Cobus de Hart, a senior economist at NKC, predicts the naira will settle at somewhere between 230 and 240 to the dollar for the year as a whole. De Hart said the naira fell to 282 on thin trading. If it becomes more liquid, it could depreciate to 300 to the dollar.
“Our concern is if it doesn’t track back to 250, that would lead to sharply higher inflation … [But] if the devaluation accelerates faster than anticipated, we see a risk of more restrictions being imposed on the market.” With currencies being managed in all other African economies, GDP numbers expressed in dollars may be a bit misleading, highlighting the need for closer inspection, Viljoen said.
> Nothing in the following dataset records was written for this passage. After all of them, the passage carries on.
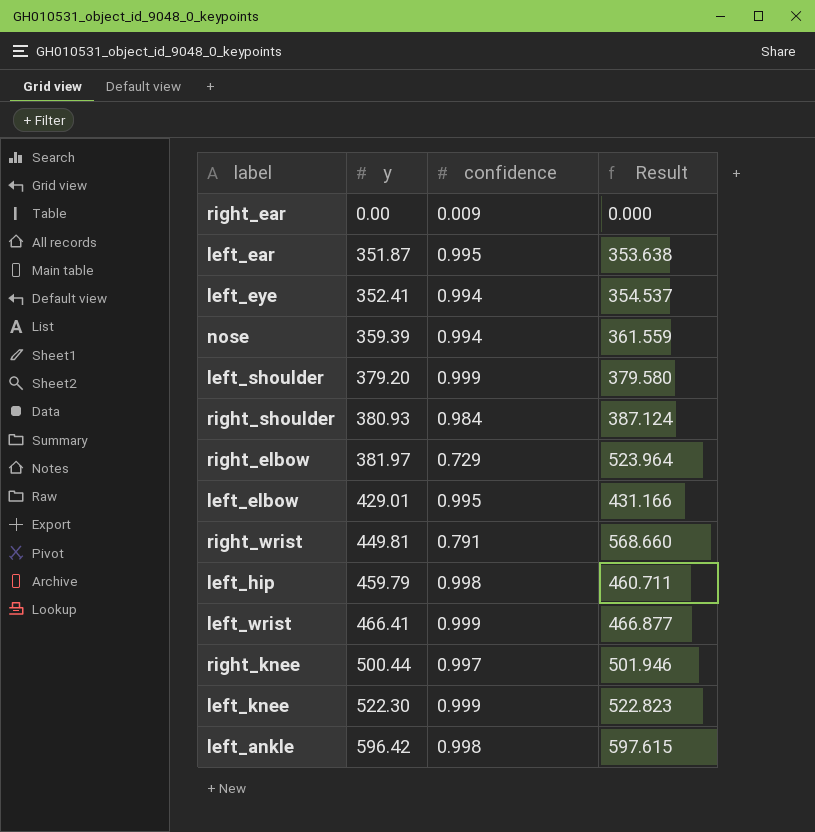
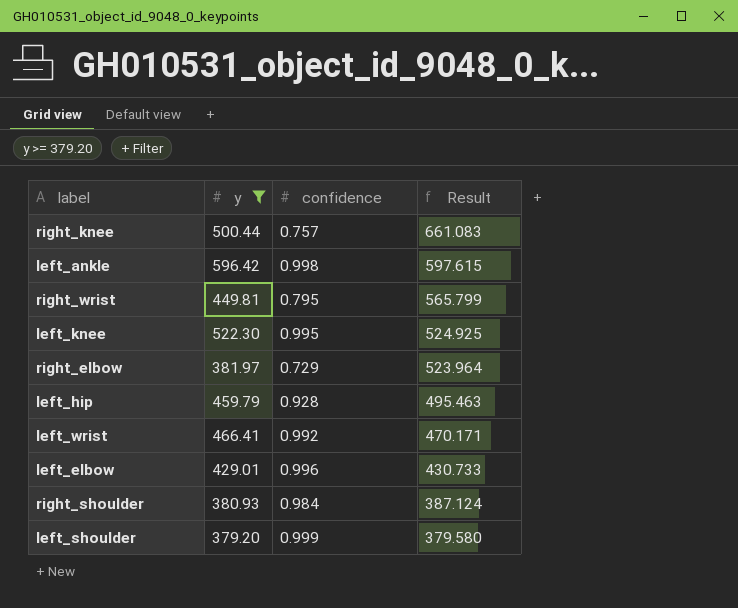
filter: none -> y >= 379.20
row order: y ascending -> Result descending
right_knee | confidence: 0.997 -> 0.757
right_knee | Result: 501.946 -> 661.083
right_wrist | confidence: 0.791 -> 0.795
right_wrist | Result: 568.660 -> 565.799
left_knee | confidence: 0.999 -> 0.995
left_knee | Result: 522.823 -> 524.925
left_hip | confidence: 0.998 -> 0.928
left_hip | Result: 460.711 -> 495.463
left_wrist | confidence: 0.999 -> 0.992
left_wrist | Result: 466.877 -> 470.171
left_elbow | confidence: 0.995 -> 0.996
left_elbow | Result: 431.166 -> 430.733

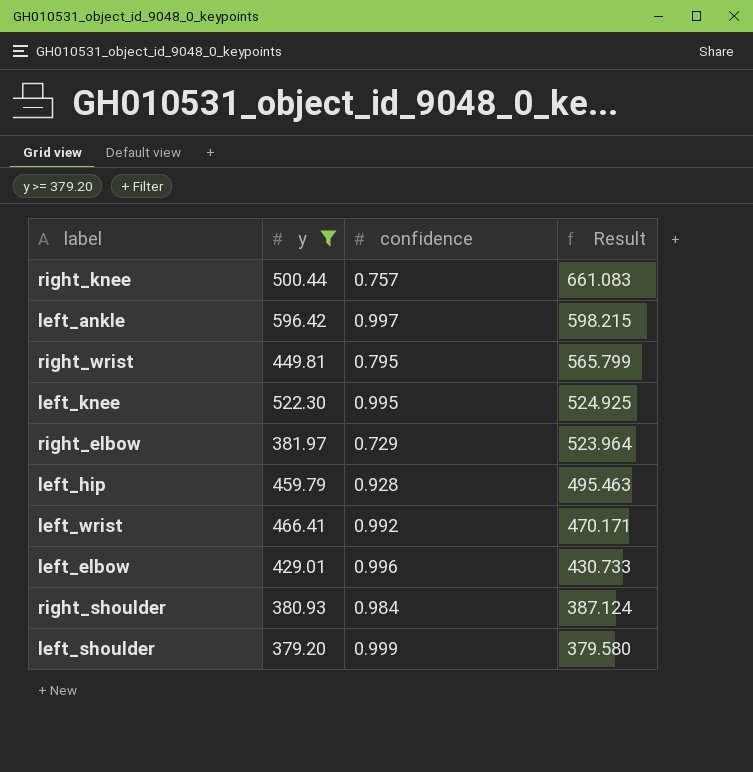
left_ankle | confidence: 0.998 -> 0.997
left_ankle | Result: 597.615 -> 598.215

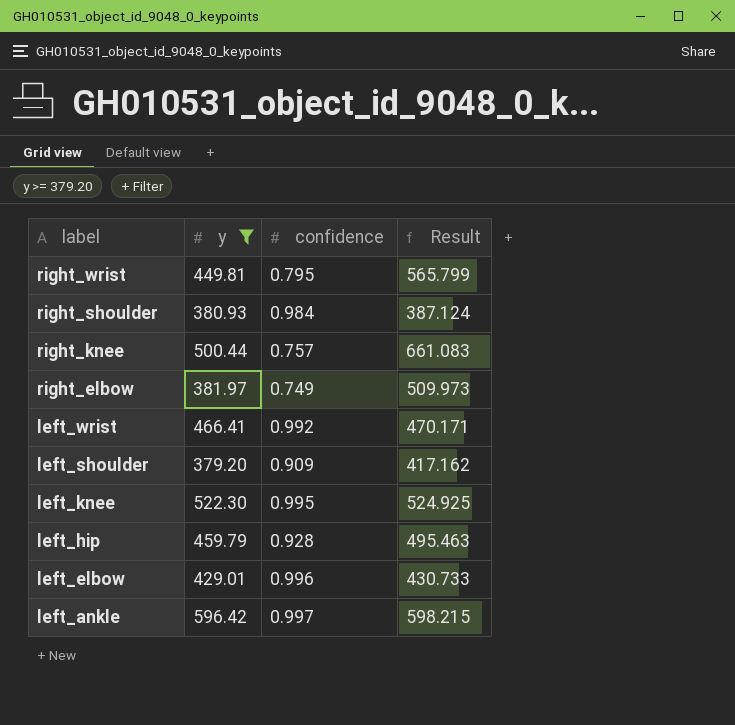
row order: Result descending -> label descending
right_elbow | confidence: 0.729 -> 0.749
right_elbow | Result: 523.964 -> 509.973
left_shoulder | confidence: 0.999 -> 0.909
left_shoulder | Result: 379.580 -> 417.162

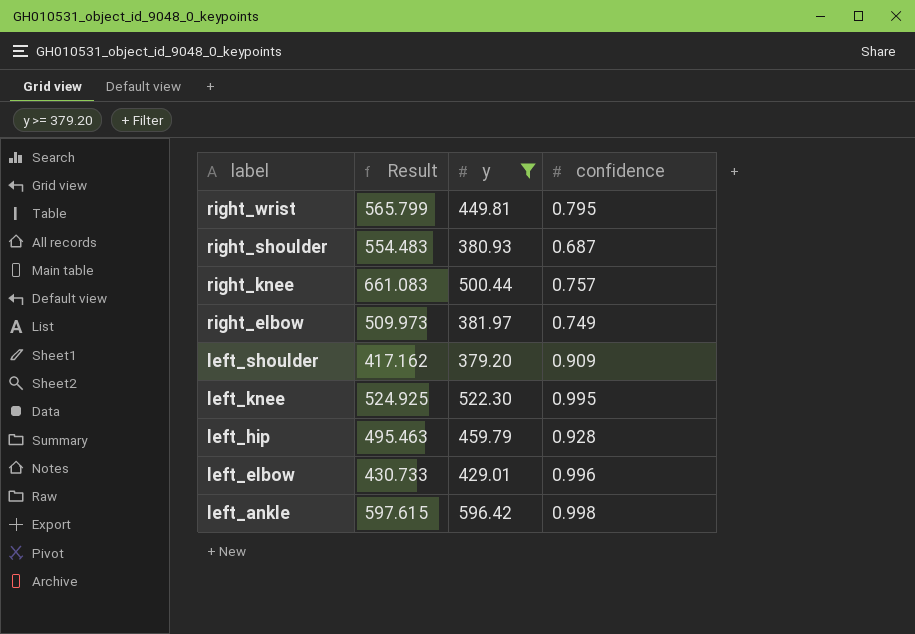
column Result | position: 4 -> 2
row left_wrist: 466.41 | 0.992 | 470.171 -> none
right_shoulder | Result: 387.124 -> 554.483
right_shoulder | confidence: 0.984 -> 0.687
left_ankle | Result: 598.215 -> 597.615
left_ankle | confidence: 0.997 -> 0.998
“It [GDP in Africa] can be seen as an inaccurate way of looking at the numbers. But it is one of the simplest ways to do it and is something that people can easily understand,” he said.
A persistently weak naira is not desirable but the pegging of the currency was seen as being partly responsible for Nigeria’s slow economic growth last year.
Although devaluing the currency to this degree surpassed expectations, there was a sense that something had to give, said Ronak Gopaldas, the head of country risk at Rand Merchant Bank.
It was a bold move to combat a growing sense of economic crisis in the country triggered by a plunge in the oil price but also by policy paralysis and lack of co-ordination by the authorities, he said.
How the mechanics of such a “managed float” will work is very much a case of wait and see, Gopaldas said. “We are still going to see huge volatility.”
Although the Central Bank of Nigeria is committed to step in and further manage the currency should it be required, it will be hampered by its low foreign reserves — the lowest in a decade.
The new regime comes with a number of challenges, Gopaldas said. These include the continued struggle to access dollars, a massive spread between the exchange rate and parallel currency market rates, and restoring policy credibility.
Devaluing the naira will probably result in inflation, already north of 15%, spiking dramatically. “As an import-dependent nation, it will have a massive effect on the import bill, and so the consumer will also be affected,” Gopaldas said.
“Whatever policy option they chose was going to be painful, and no one voluntarily devalues their currency. But, in the long term, it will be beneficial for the country.”
On the upside, Nigeria’s government will enjoy the benefits of receiving more naira for their dollars, and exports could get a boost.